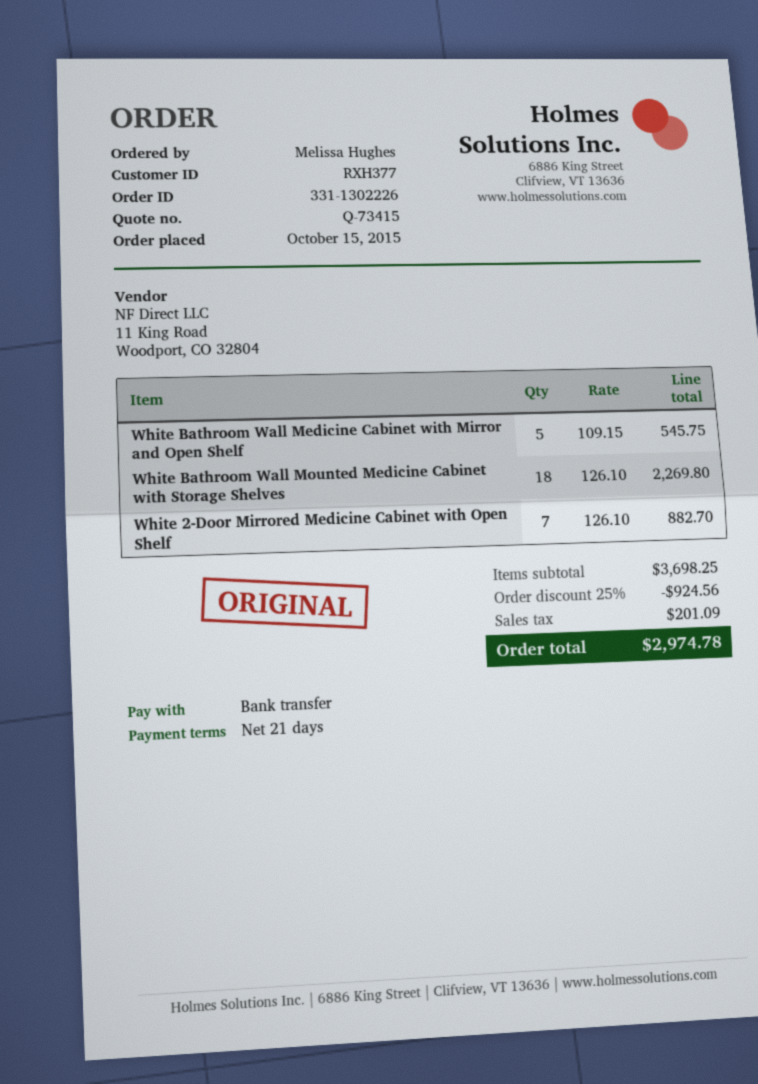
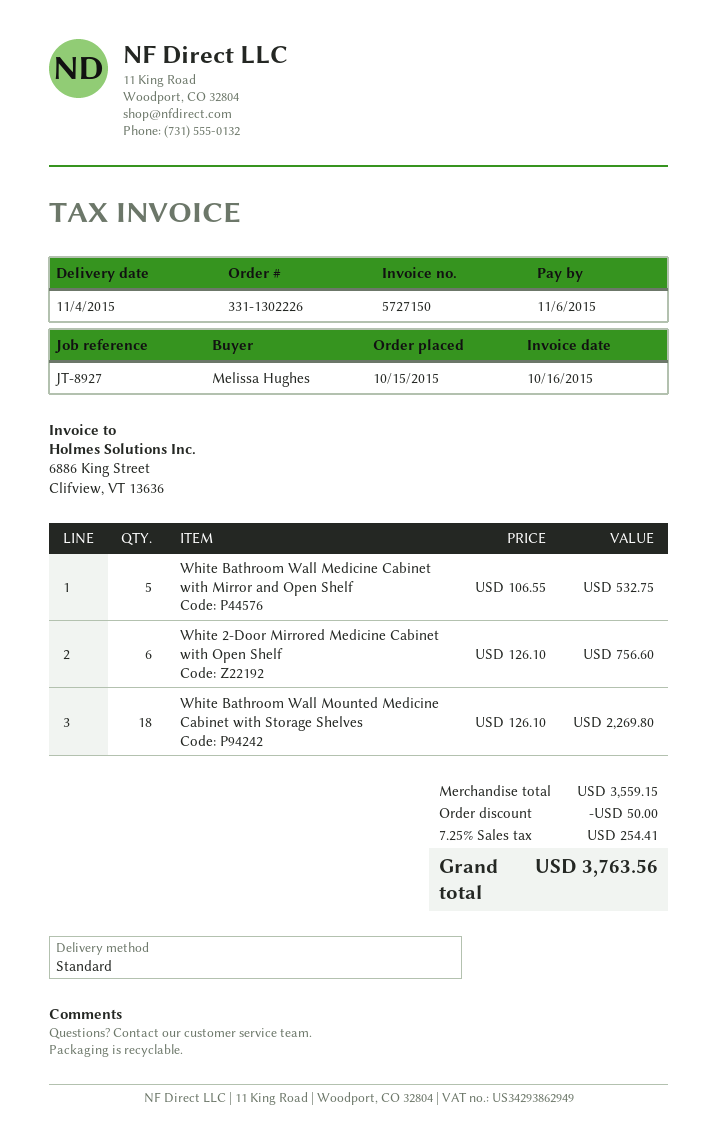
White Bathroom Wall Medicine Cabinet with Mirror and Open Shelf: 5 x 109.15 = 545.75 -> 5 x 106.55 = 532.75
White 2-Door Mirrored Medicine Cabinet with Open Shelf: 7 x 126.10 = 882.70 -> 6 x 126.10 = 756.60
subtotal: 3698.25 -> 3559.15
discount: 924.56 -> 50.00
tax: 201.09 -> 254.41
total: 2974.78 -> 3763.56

...

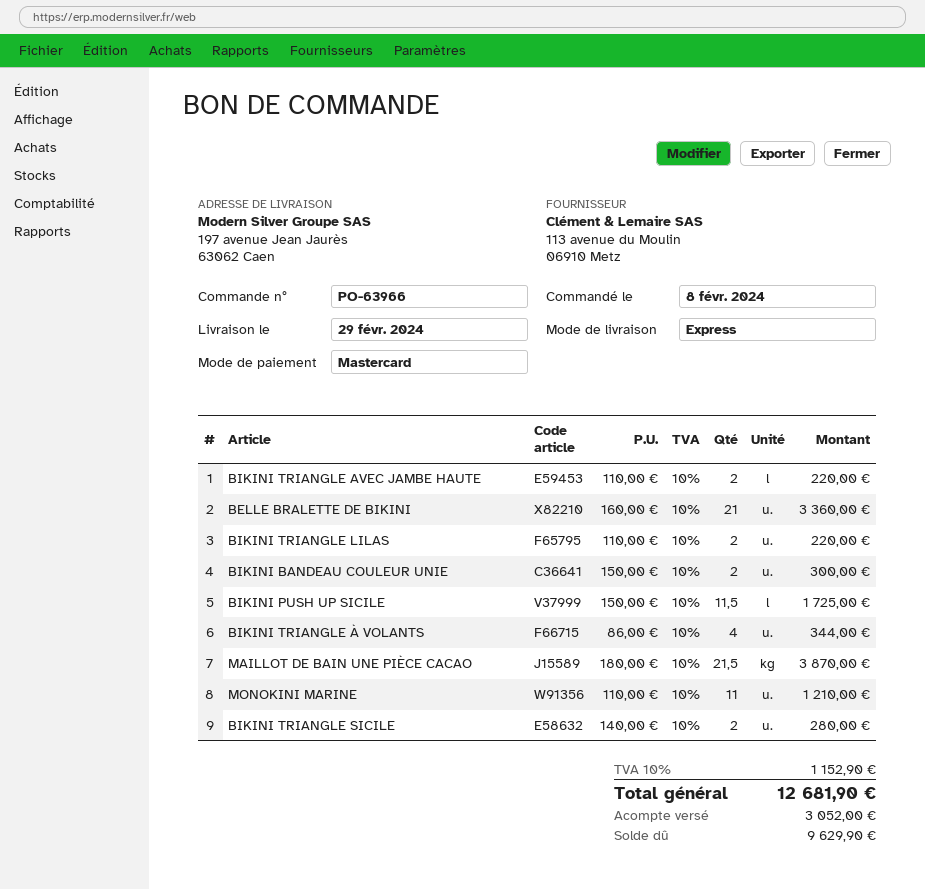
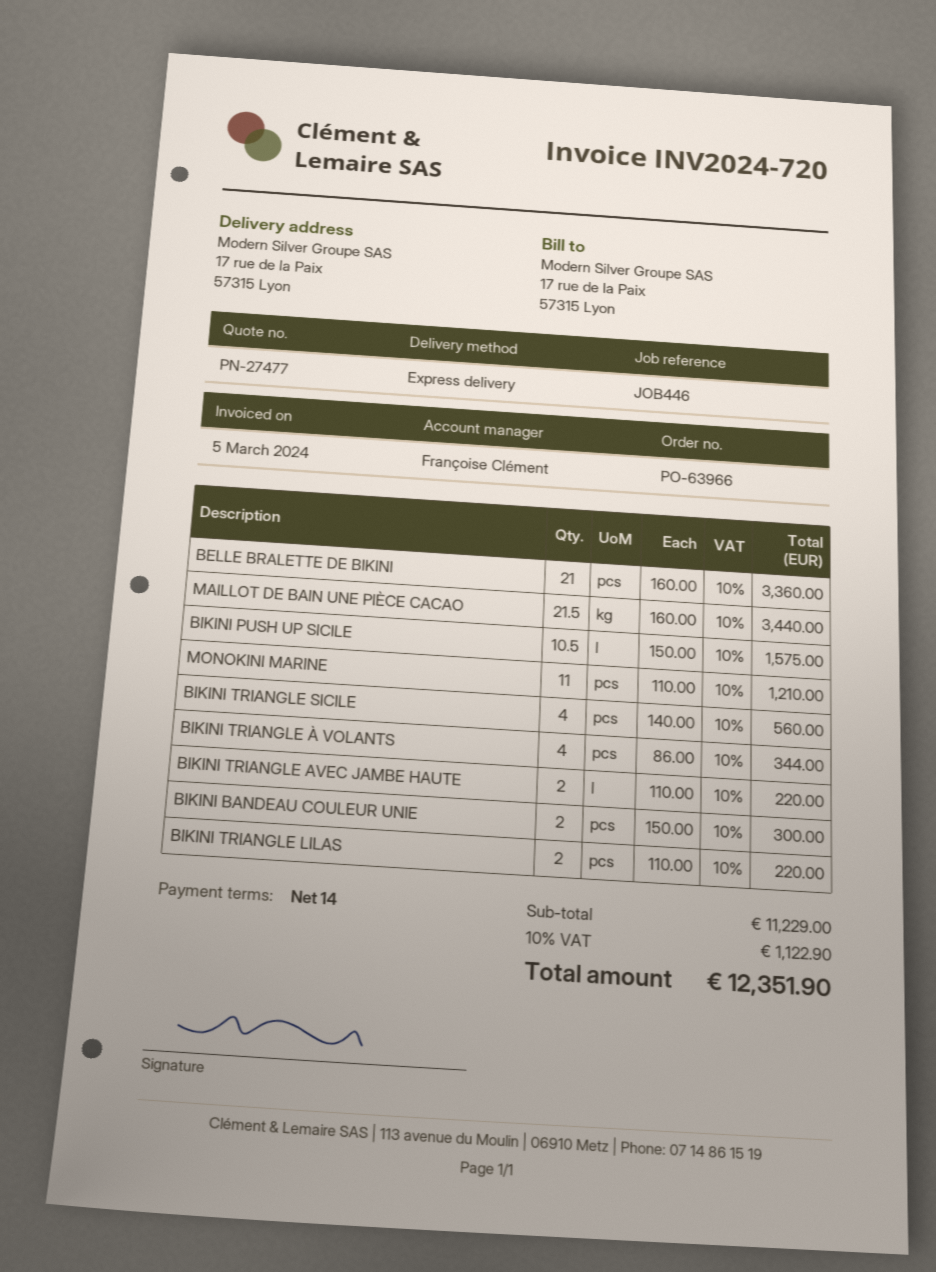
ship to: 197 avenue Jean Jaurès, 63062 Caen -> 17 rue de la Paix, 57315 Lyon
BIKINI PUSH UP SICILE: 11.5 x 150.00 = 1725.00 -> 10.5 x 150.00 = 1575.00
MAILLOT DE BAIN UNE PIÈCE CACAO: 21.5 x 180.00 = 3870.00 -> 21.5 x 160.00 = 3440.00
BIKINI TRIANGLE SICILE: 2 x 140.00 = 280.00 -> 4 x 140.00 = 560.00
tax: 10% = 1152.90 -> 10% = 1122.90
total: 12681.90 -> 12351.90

**WORK INSTRUCTION**
Using the entries, count the lines that hold the string "Shelf"; nothing but the number is needed.

**EXERCISE RESPONSE**
2